_Your objective_: Output what the records say, word for word, with no images.

[Itemized modification records]
▼
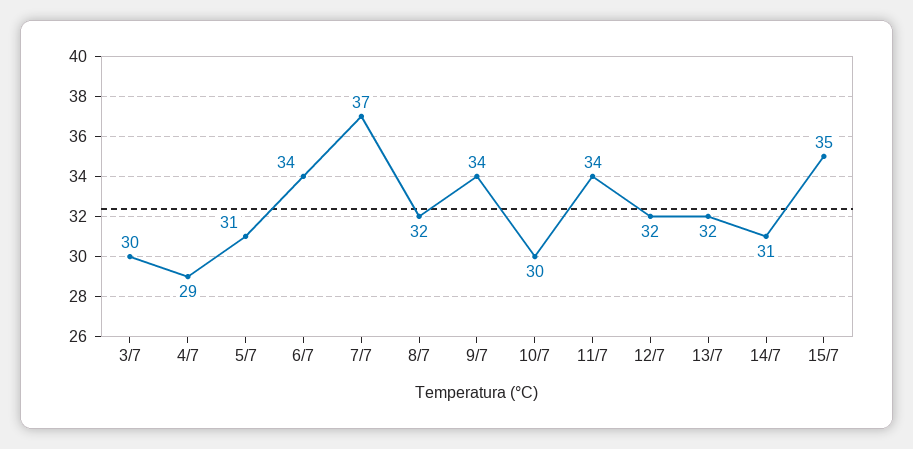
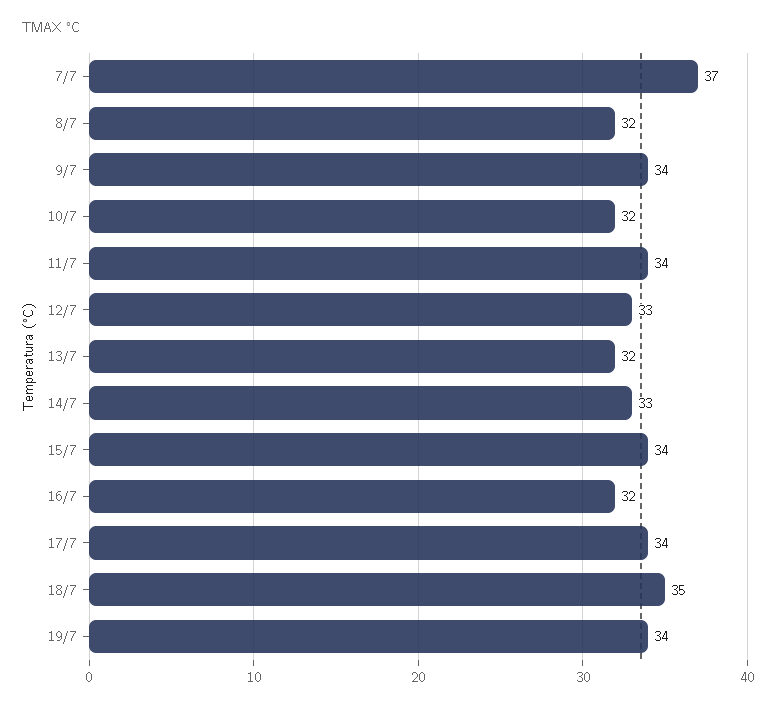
3/7: 30 -> none
4/7: 29 -> none
5/7: 31 -> none
6/7: 34 -> none
10/7: 30 -> 32
12/7: 32 -> 33
14/7: 31 -> 33
15/7: 35 -> 34
16/7: none -> 32
17/7: none -> 34
18/7: none -> 35
19/7: none -> 34

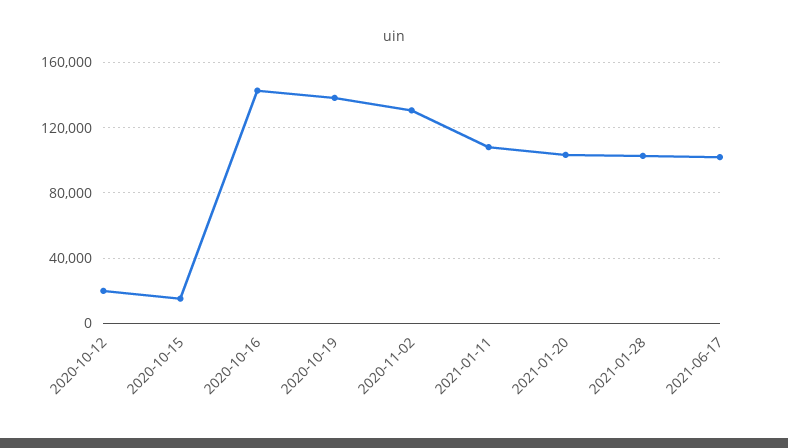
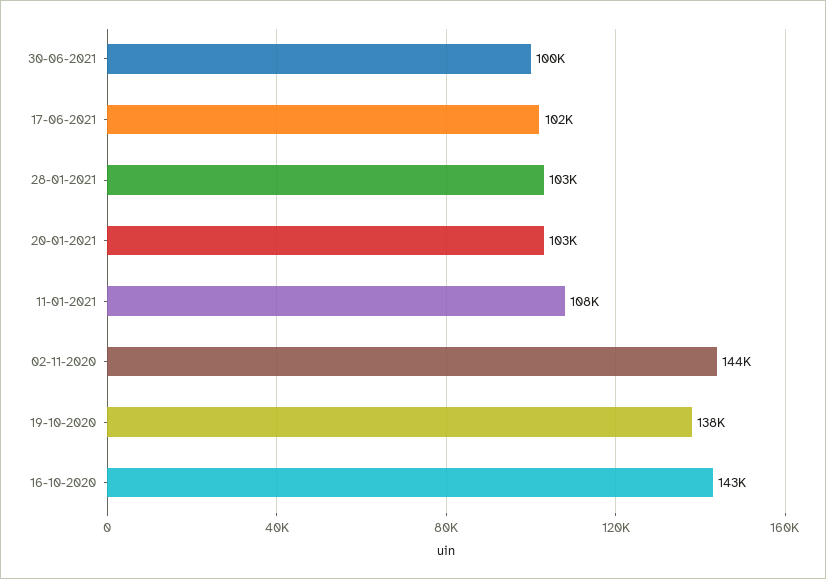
2020-10-12: 20000 -> none
2020-10-15: 15000 -> none
2020-11-02: 130000 -> 144000
30-06-2021: none -> 100000

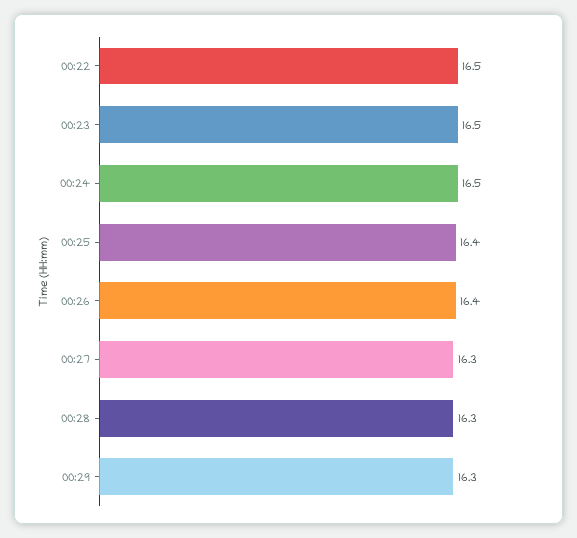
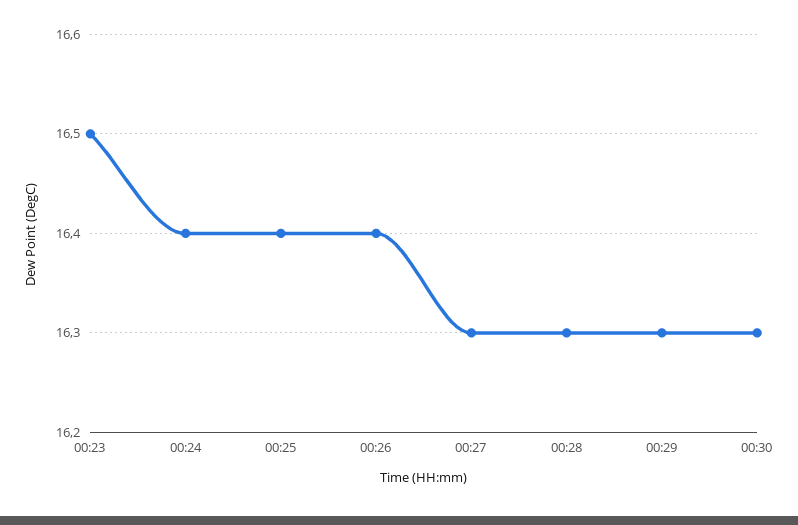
00:22: 16.5 -> none
00:24: 16.5 -> 16.4
00:30: none -> 16.3

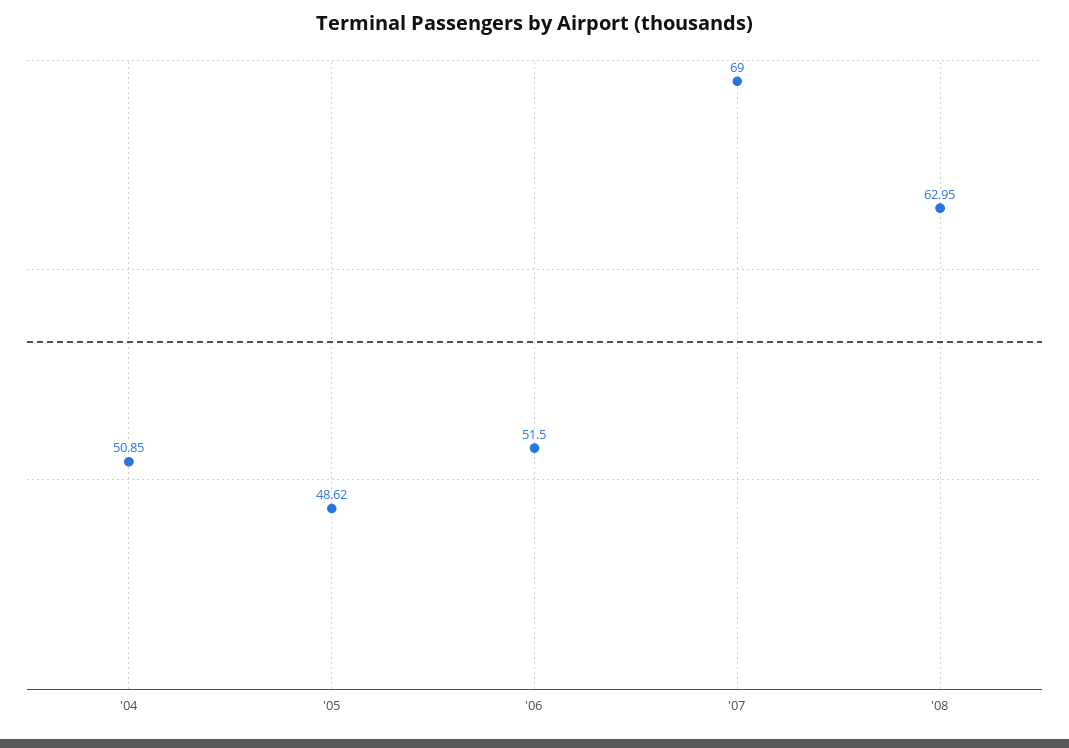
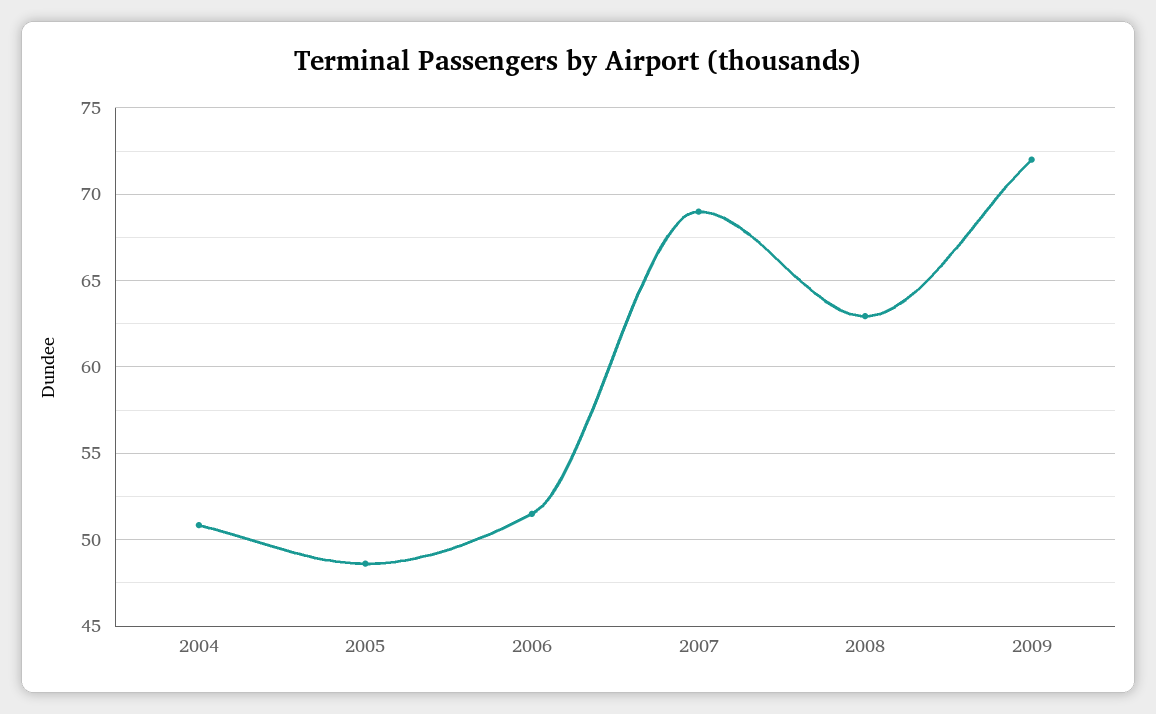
2009: none -> 72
▲
_Answer box_:
3/7: 30 -> none
4/7: 29 -> none
5/7: 31 -> none
6/7: 34 -> none
10/7: 30 -> 32
12/7: 32 -> 33
14/7: 31 -> 33
15/7: 35 -> 34
16/7: none -> 32
17/7: none -> 34
18/7: none -> 35
19/7: none -> 34

2020-10-12: 20000 -> none
2020-10-15: 15000 -> none
2020-11-02: 130000 -> 144000
30-06-2021: none -> 100000

00:22: 16.5 -> none
00:24: 16.5 -> 16.4
00:30: none -> 16.3

2009: none -> 72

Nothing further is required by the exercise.